━━ Exercise data ━━

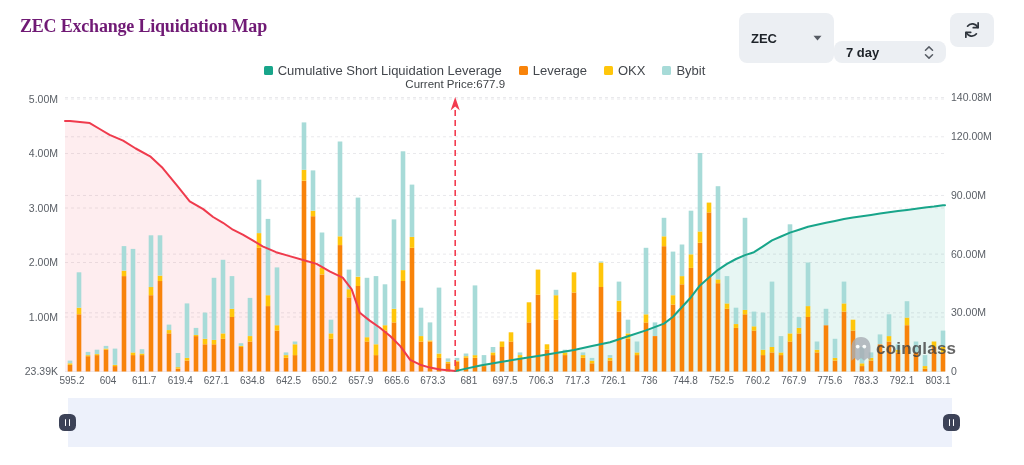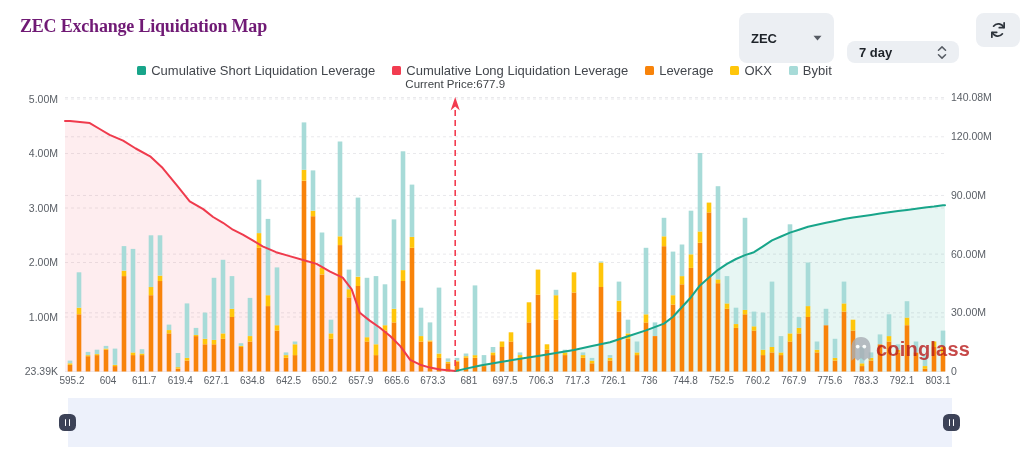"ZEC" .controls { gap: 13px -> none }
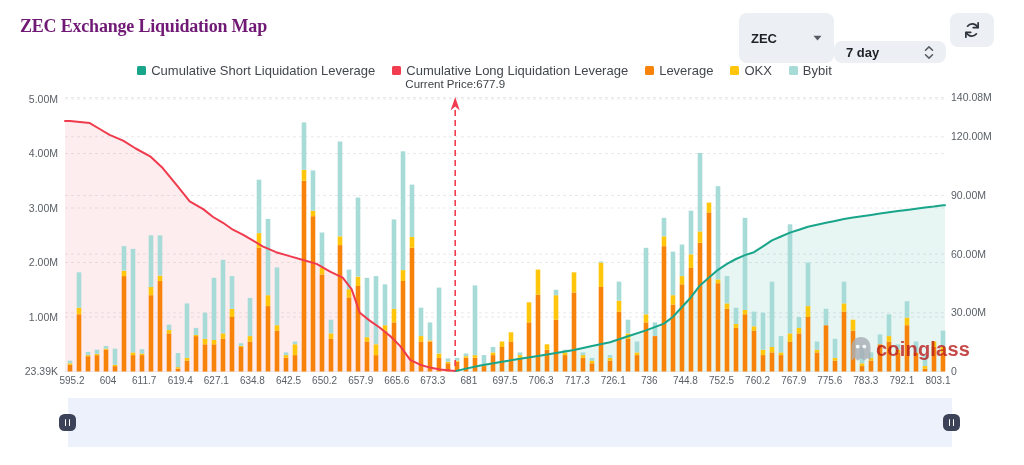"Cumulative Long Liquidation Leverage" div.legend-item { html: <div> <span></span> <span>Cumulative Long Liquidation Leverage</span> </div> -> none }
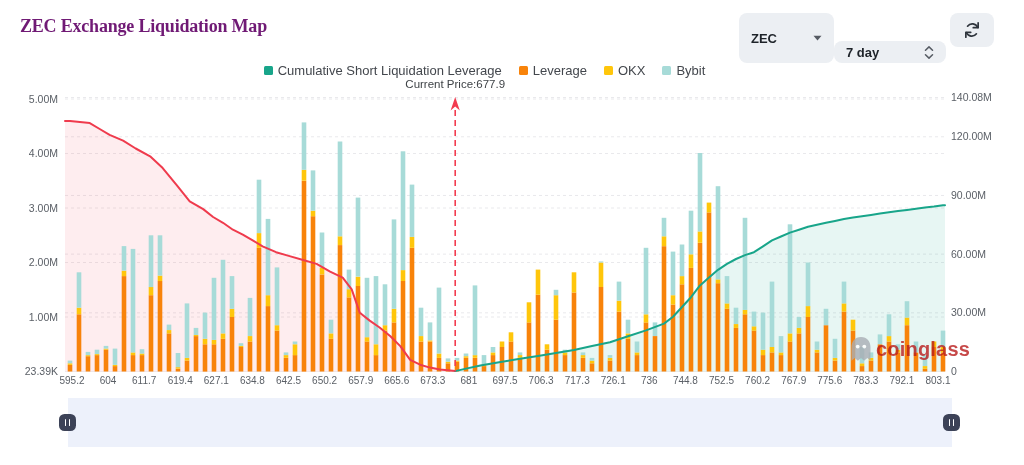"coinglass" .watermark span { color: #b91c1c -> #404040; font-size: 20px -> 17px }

━━━
━━ Exercise data ━━

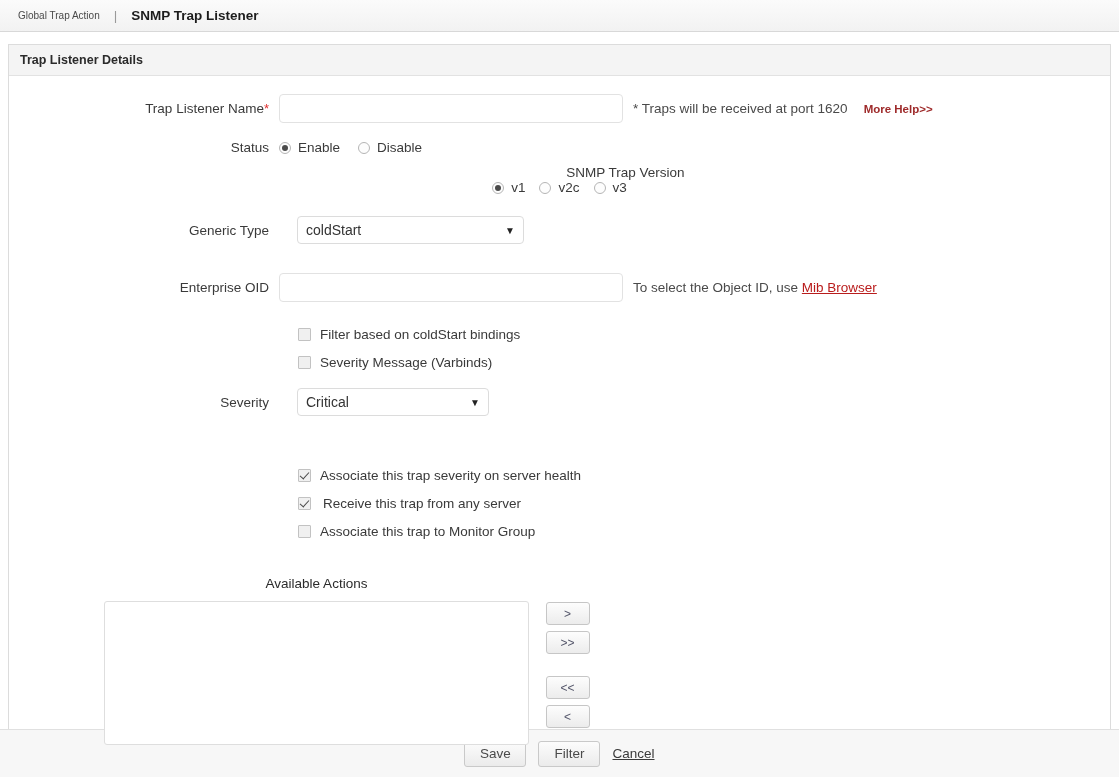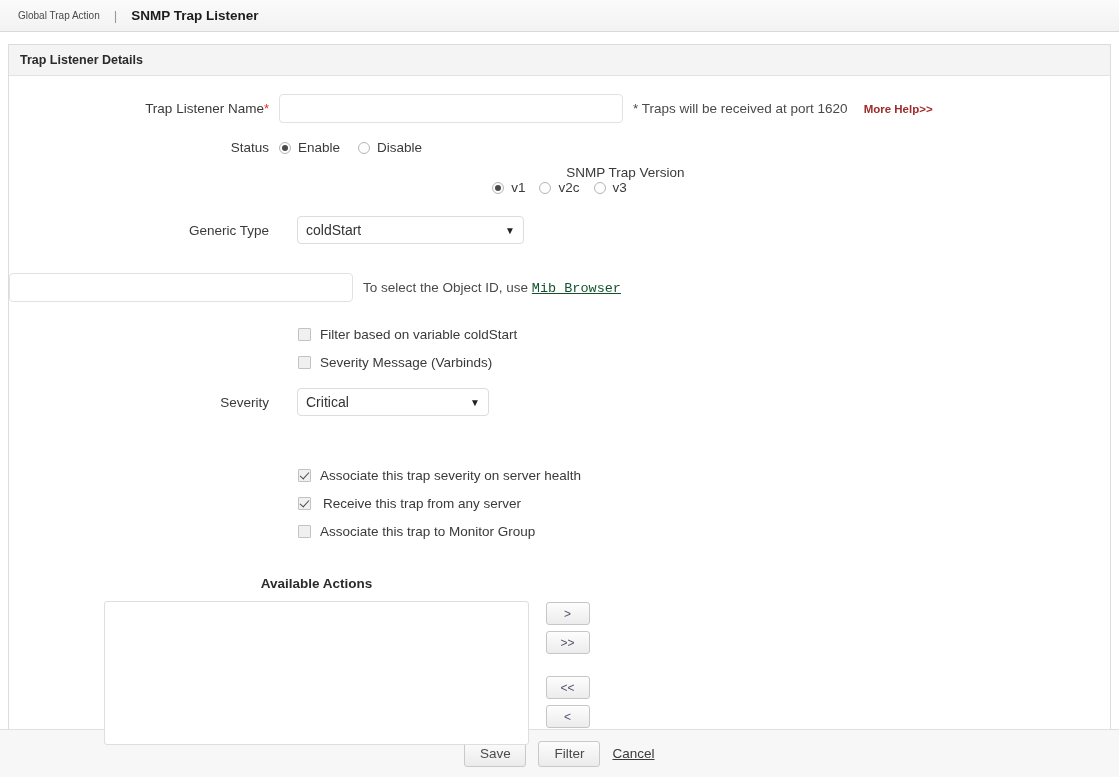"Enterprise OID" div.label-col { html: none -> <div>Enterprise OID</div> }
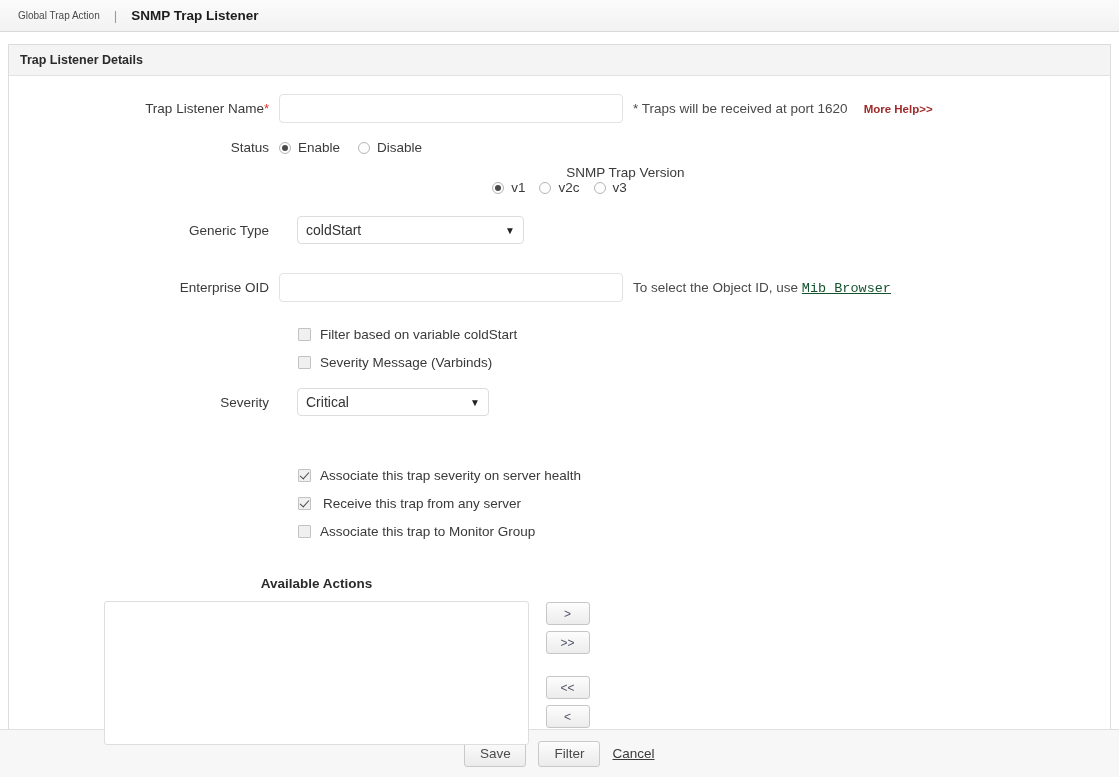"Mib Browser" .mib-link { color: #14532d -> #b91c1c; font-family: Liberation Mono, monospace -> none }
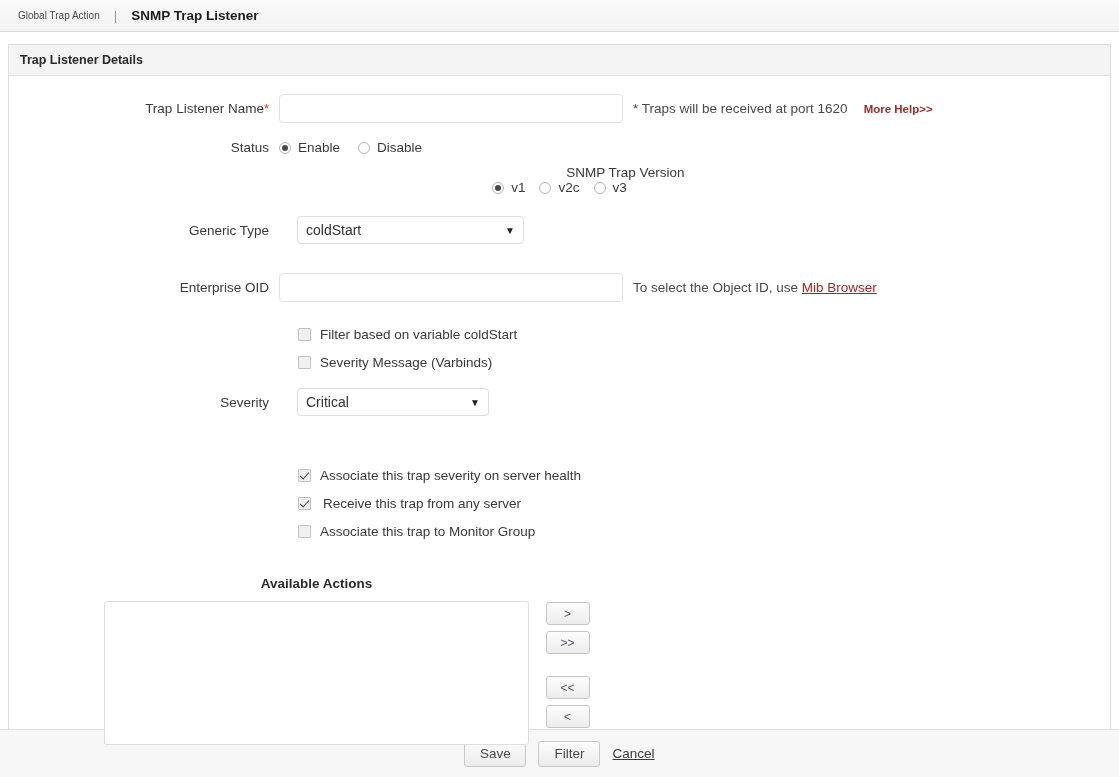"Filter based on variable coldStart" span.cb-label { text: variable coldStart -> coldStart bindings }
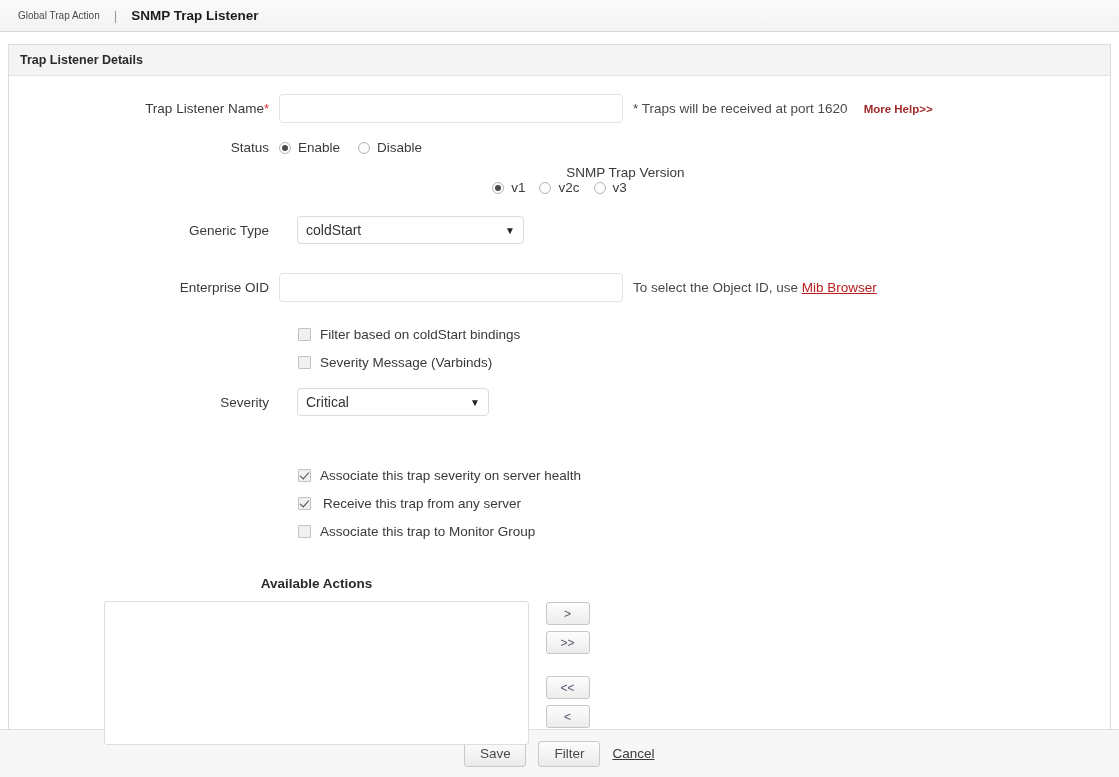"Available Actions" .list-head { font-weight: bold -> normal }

━━━

* **What you should do**
Give again the stretch of lines above from the one with "html: none ->" through the one with "font-weight: bold ->", both ends kept, and copy no pictures.

* **The answer**
"Enterprise OID" div.label-col { html: none -> <div>Enterprise OID</div> }
"Mib Browser" .mib-link { color: #14532d -> #b91c1c; font-family: Liberation Mono, monospace -> none }
"Filter based on variable coldStart" span.cb-label { text: variable coldStart -> coldStart bindings }
"Available Actions" .list-head { font-weight: bold -> normal }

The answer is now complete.